It is deplorable that homosexual persons have been and are the object of violent malice in speech or in action. Such treatment deserves condemnation from the church’s pastors wherever it occurs. It reveals a kind of disregard for others which endangers the most fundamental principles of a healthy society. The intrinsic dignity of each person must always be respected in word, in action and in law.

Which can lend itself to generous interpretation, such as the expansive and humane approach taken by the impeccably orthodox Cardinal Marc Ouellet of Québec in reaching out to those who have been hurt by the Church in the past. There is a further formal statement in the CDF documents condemning unjust discrimination against gay people, which is obviously open to interpretation.
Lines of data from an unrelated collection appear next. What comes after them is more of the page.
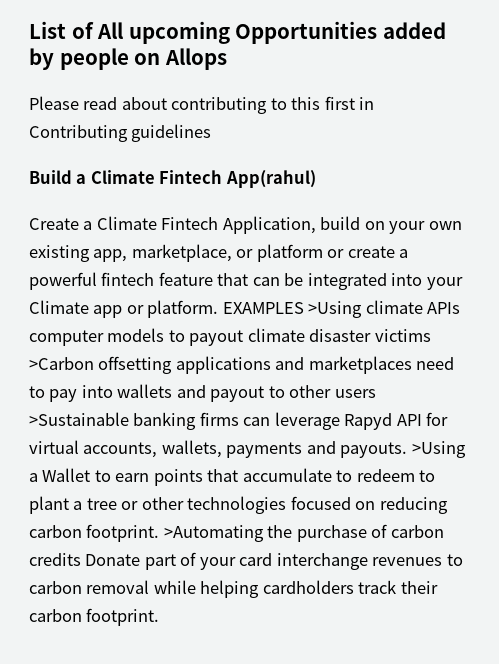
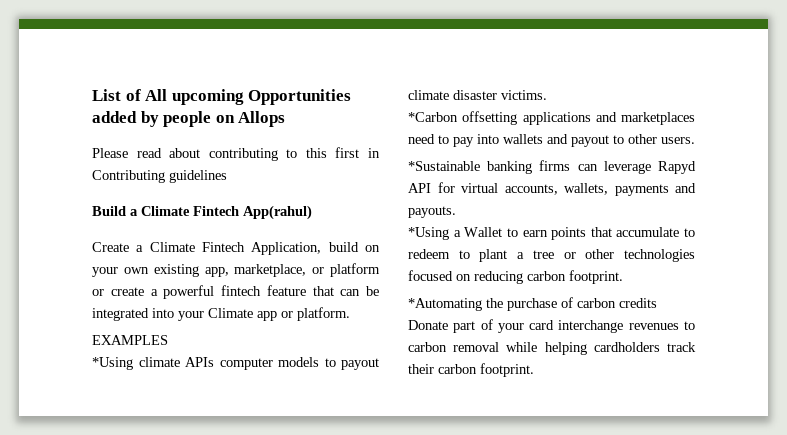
(219, 309) none -> (350, 314) //
[308,301,363,318] >Using -> [92,357,133,370] // *Using
[374,329,431,342] [29,357,94,370] victims >Carbon -> [501,90,547,100] [408,112,458,122] victims. // *Carbon
[334,389,376,398] [29,412,129,426] users >Sustainable -> [661,137,695,144] [408,161,480,171] users. // *Sustainable
[411,441,466,458] >Using -> [408,227,449,240] // *Using
[163,525,264,542] >Automating -> [408,298,482,311] // *Automating

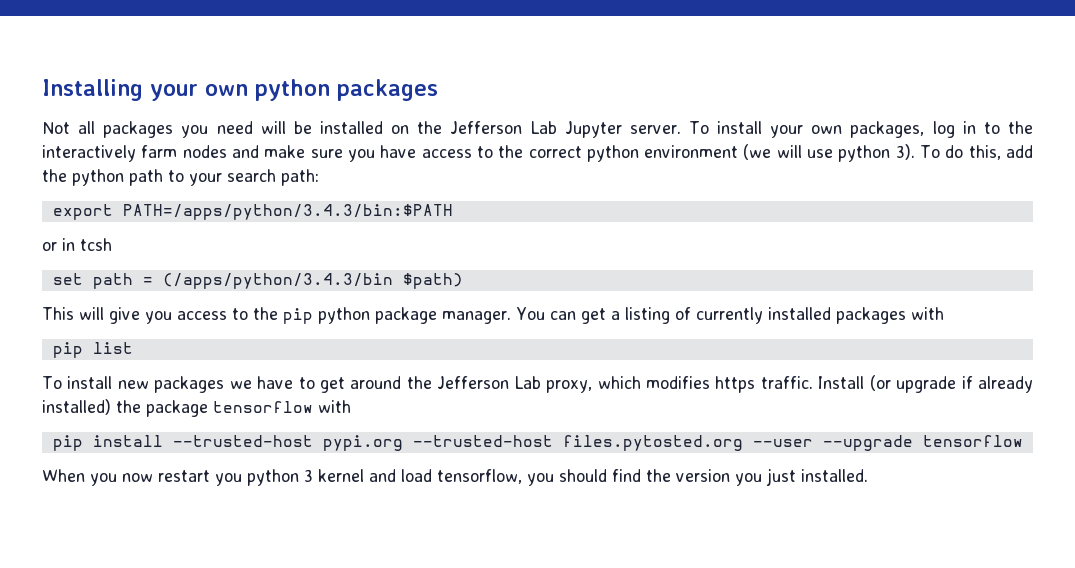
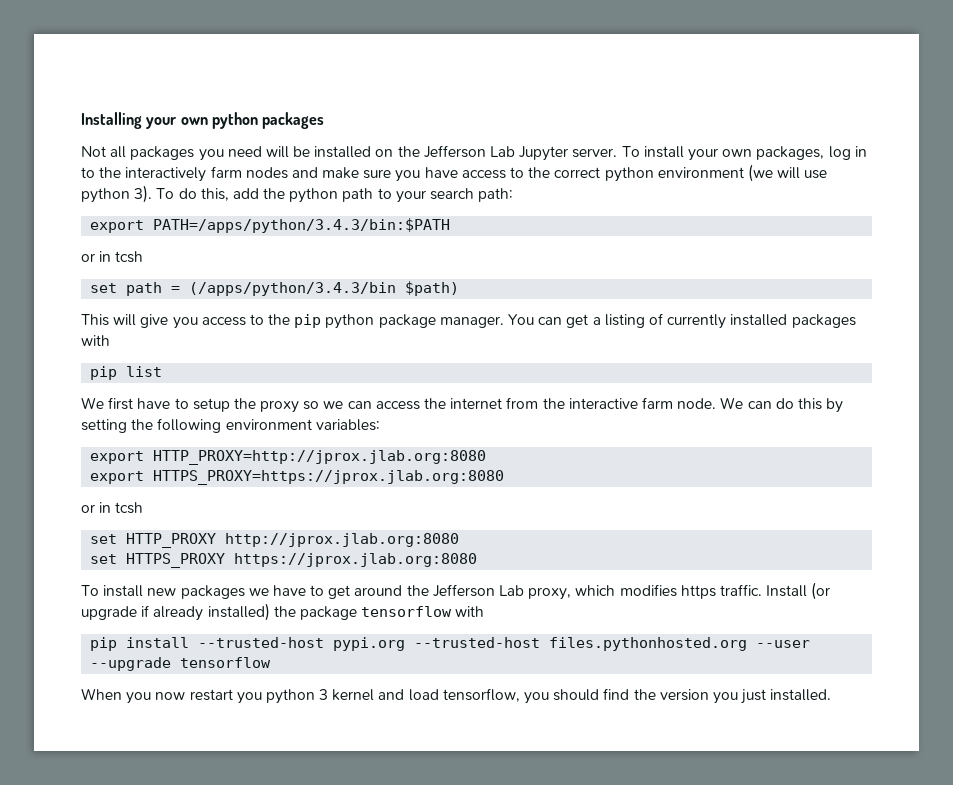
(133, 348) none -> [81,397,844,413] [81,418,380,433] [90,450,487,465] [90,470,505,485] [81,502,144,514] [90,533,460,548] [90,553,478,568] // We first have to setup the proxy so we can access the internet from the interactive farm node. We can do this by setting the following environment variables: // export HTTP_PROXY=http://jprox.jlab.org:8080 // export HTTPS_PROXY=https://jprox.jlab.org:8080 // or in tcsh // set HTTP_PROXY http://jprox.jlab.org:8080 // set HTTPS_PROXY https://jprox.jlab.org:8080
[562,435,743,451] files.pytosted.org -> [549,637,748,651] files.pythonhosted.org

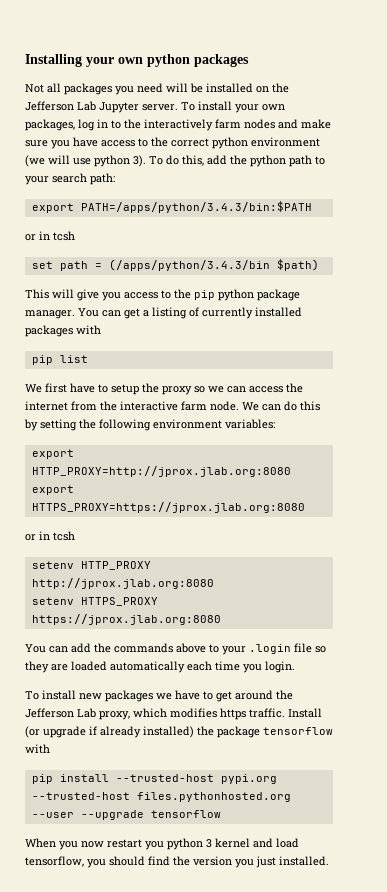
[90,534,118,544] set -> [31,561,74,569] setenv
[90,554,118,564] set -> [31,597,74,605] setenv
(478, 560) none -> [25,643,326,655] [25,661,295,673] // You can add the commands above to your .login file so they are loaded automatically each time you login.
The possibility is allowed that discrimination in certain narrow areas – such as military recruitment, adoption services or the legal recognition of marriage – may be justified in terms of the common good, but also allows space for argument on these grounds.

Now, to the question of British politics. A lot of the problem comes down to the inherent problem in liberal rights theory that it’s never been satisfactorily worked out what you do when two sets of rights conflict. For a lot of the liberal left, this isn’t really a problem – the rights of gay people (our kind of people) should take precedence over those of Catholics (not our sort of people). This, incidentally, is not only the position of gay advocacy groups – which is entirely justified from their point of view – but was actually written into law by New Labour on the introduction of the Sexual Orientation Regulations.
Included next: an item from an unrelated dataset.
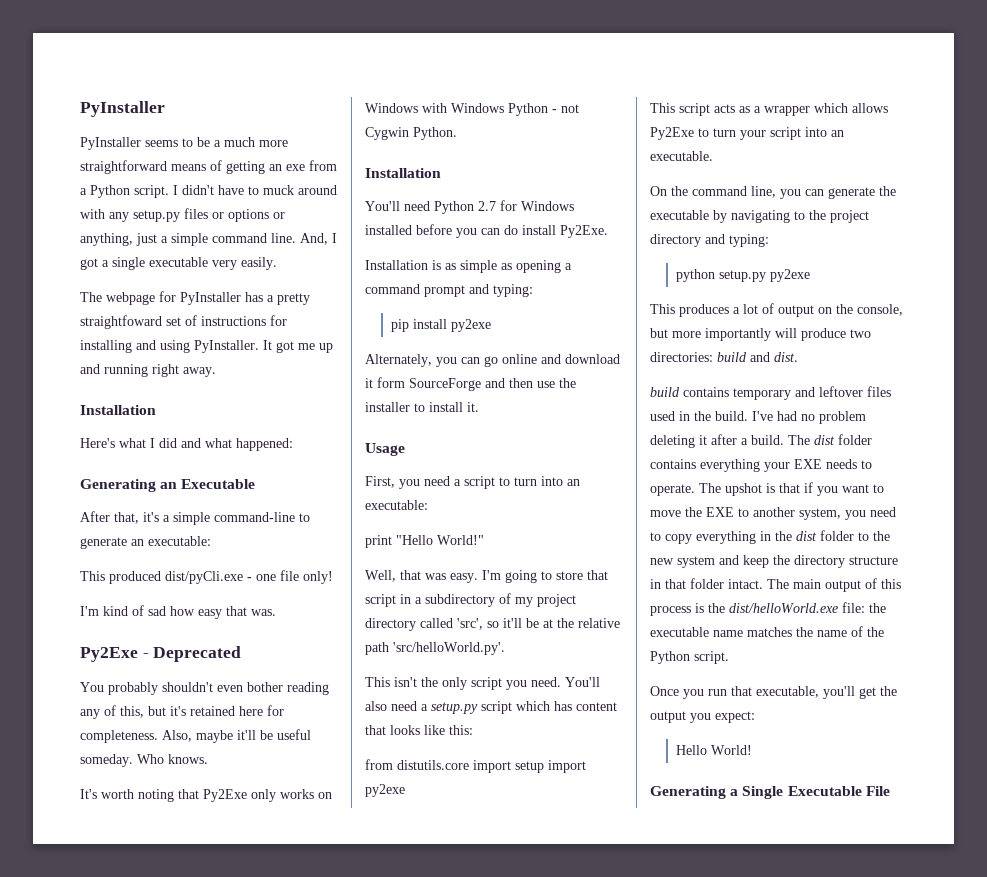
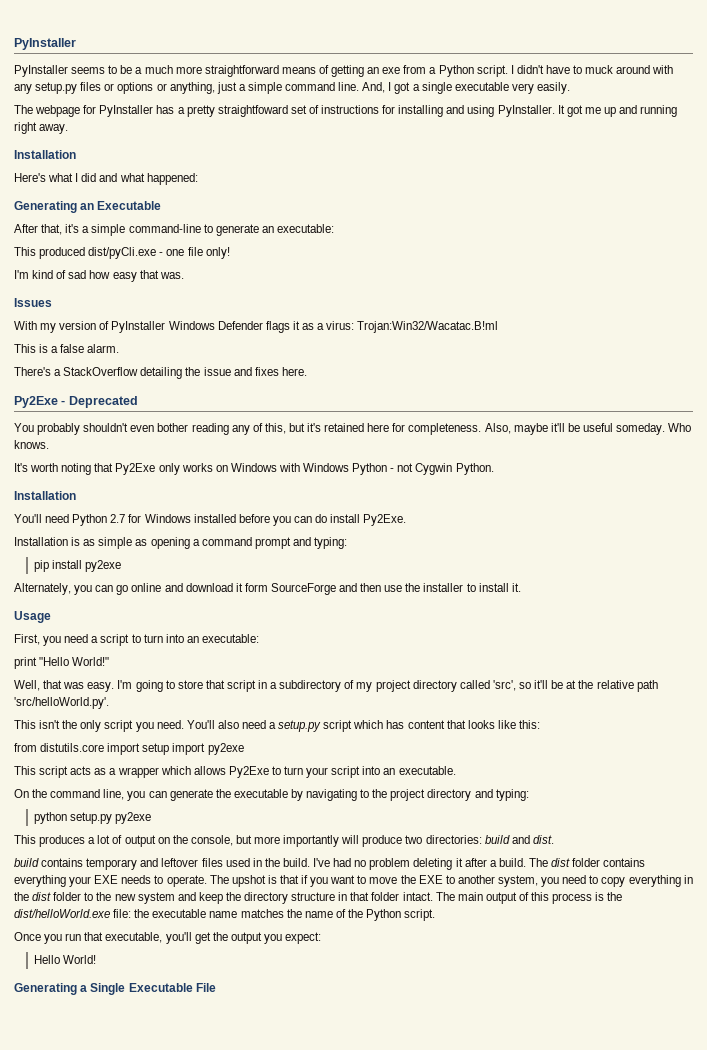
(276, 612) none -> [14,298,52,307] [14,321,499,333] [14,344,120,353] [14,367,307,379] // Issues // With my version of PyInstaller Windows Defender flags it as a virus: Trojan:Win32/Wacatac.B!ml // This is a false alarm. // There's a StackOverflow detailing the issue and fixes here.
Now, my view is that you have to work out a modus vivendi, and I like Dave’s quip that:

Common sense alone dictates that the League Against Cruel Sports has no duty to be an equal opportunities employer in respect of illegal cock fighting aficionados. If you apply to be a Conservative parliamentary candidate and then inform the selection meeting that you are an anarcho-syndicalist, you do not have grounds subsequently to bring a discrimination case.

Peter Tatchell – a man with whom I usually agree on much – has been widely quoted taking the Pope to task on this one. But my guess is that he wouldn’t hire an overt homophobe for an admin job at OutRage!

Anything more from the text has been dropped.